Source information section start

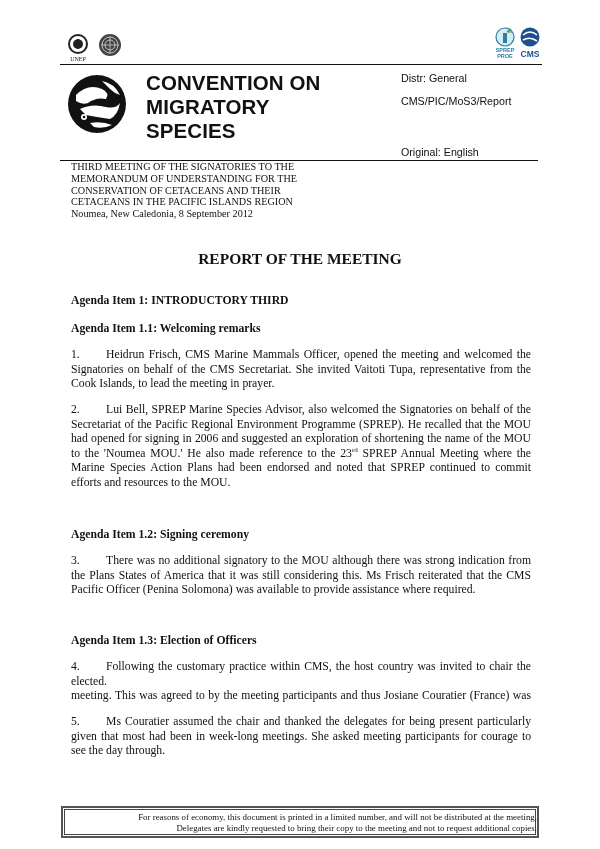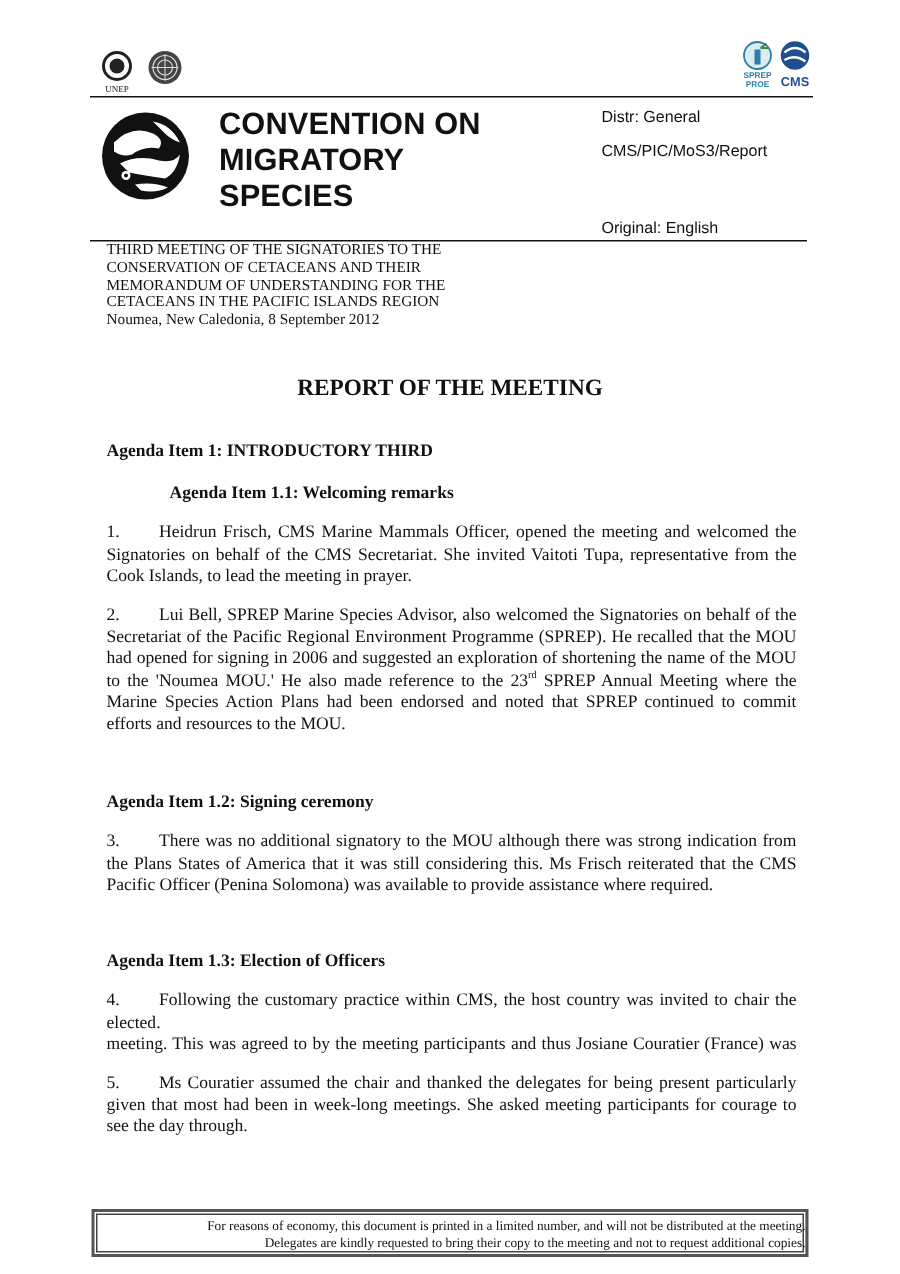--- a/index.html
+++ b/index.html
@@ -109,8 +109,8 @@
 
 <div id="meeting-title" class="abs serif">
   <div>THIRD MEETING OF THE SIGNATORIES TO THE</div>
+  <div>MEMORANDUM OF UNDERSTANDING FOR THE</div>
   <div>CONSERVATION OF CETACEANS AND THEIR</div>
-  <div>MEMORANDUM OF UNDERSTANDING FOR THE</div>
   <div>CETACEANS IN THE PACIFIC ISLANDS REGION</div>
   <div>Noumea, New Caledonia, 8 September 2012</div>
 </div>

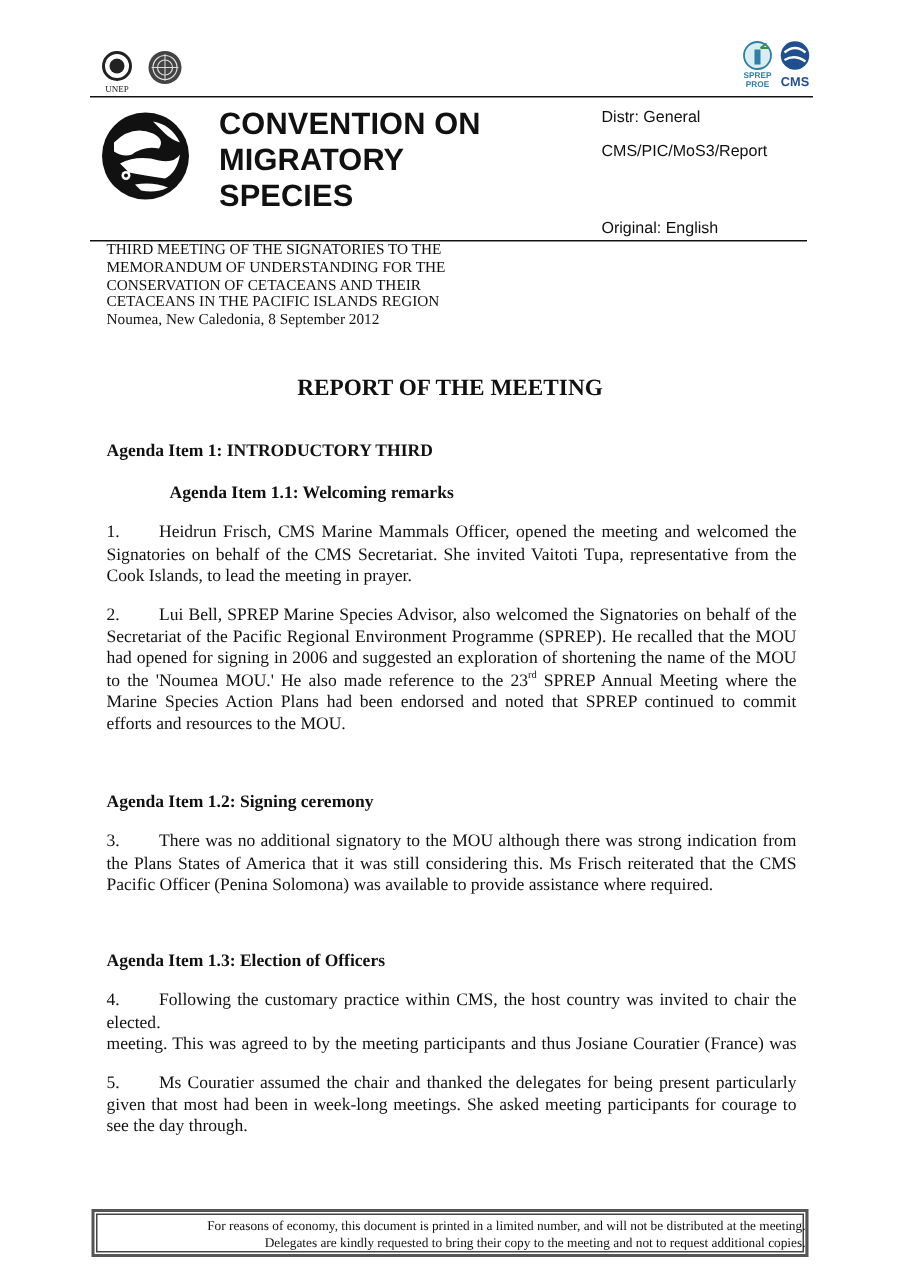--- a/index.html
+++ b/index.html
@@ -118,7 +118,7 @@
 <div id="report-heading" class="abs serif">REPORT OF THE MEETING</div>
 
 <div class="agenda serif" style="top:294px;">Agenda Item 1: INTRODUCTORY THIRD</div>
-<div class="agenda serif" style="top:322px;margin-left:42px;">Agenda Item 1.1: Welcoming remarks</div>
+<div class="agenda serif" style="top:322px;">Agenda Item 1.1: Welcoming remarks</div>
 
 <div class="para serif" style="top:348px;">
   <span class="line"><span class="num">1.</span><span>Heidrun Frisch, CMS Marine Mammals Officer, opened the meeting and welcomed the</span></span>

Source information section end
Source information section start

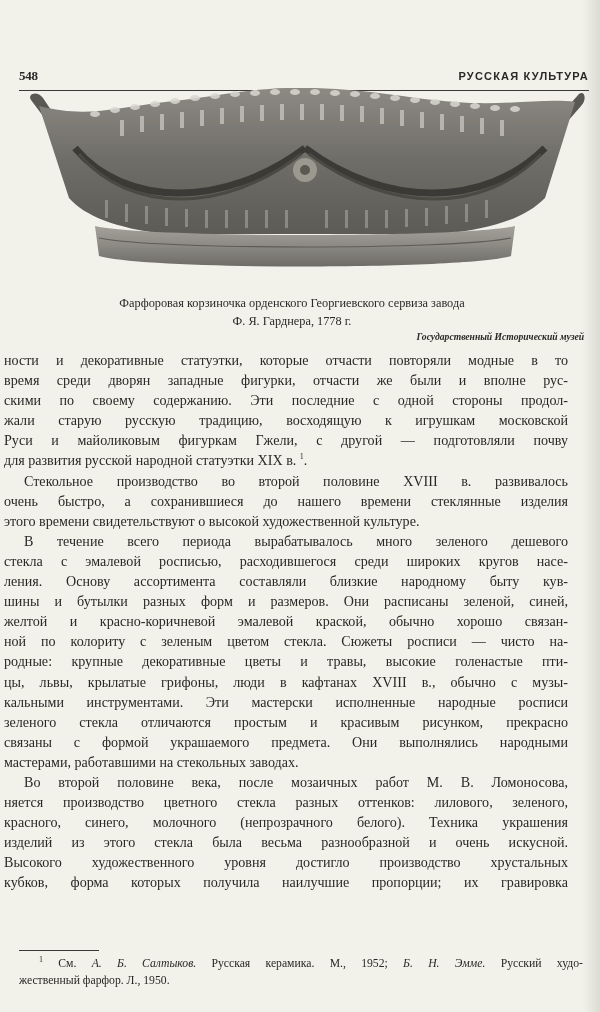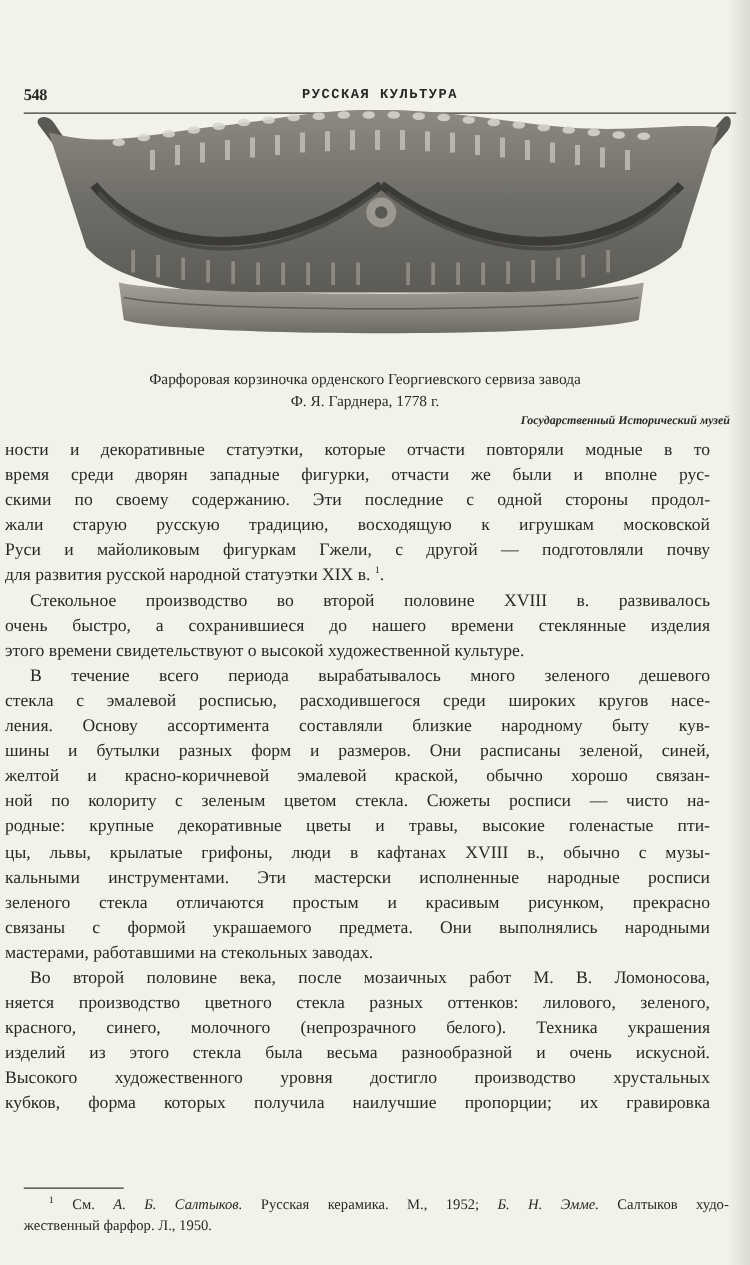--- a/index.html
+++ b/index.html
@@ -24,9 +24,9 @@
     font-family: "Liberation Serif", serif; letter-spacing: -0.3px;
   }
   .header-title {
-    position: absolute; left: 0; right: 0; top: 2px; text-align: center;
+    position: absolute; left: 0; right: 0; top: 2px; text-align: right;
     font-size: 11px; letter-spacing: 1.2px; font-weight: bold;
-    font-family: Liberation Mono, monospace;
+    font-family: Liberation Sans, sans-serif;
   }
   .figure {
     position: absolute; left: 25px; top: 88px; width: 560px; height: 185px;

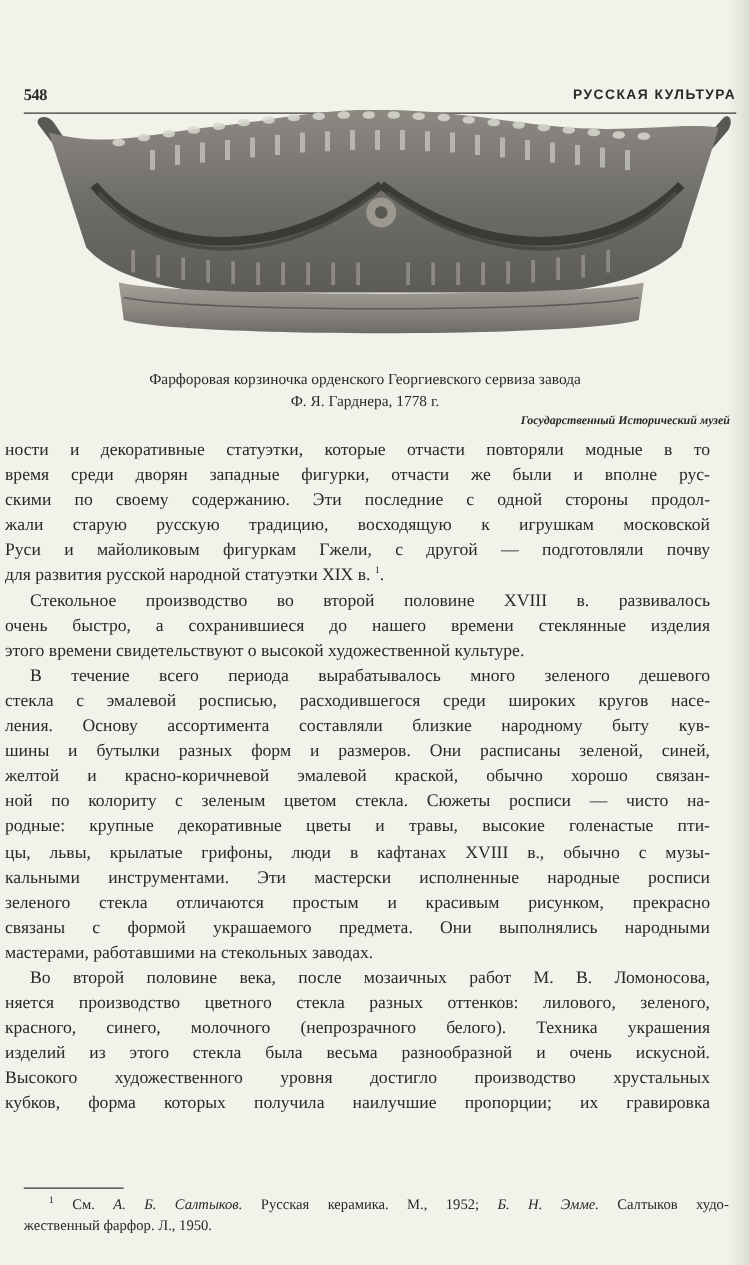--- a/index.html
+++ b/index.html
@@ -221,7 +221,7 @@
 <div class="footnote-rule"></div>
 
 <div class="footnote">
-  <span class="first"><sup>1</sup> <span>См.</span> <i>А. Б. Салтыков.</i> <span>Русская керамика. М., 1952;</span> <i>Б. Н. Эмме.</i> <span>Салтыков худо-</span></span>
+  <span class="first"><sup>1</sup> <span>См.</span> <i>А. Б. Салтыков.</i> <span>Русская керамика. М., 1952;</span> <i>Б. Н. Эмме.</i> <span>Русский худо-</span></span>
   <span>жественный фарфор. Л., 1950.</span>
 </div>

Source information section end

*Aim of the exercise*
Look through the entries above, and wherever a line holds the word "худо", copy it.

*Solution*
-  <span class="first"><sup>1</sup> <span>См.</span> <i>А. Б. Салтыков.</i> <span>Русская керамика. М., 1952;</span> <i>Б. Н. Эмме.</i> <span>Салтыков худо-</span></span>
+  <span class="first"><sup>1</sup> <span>См.</span> <i>А. Б. Салтыков.</i> <span>Русская керамика. М., 1952;</span> <i>Б. Н. Эмме.</i> <span>Русский худо-</span></span>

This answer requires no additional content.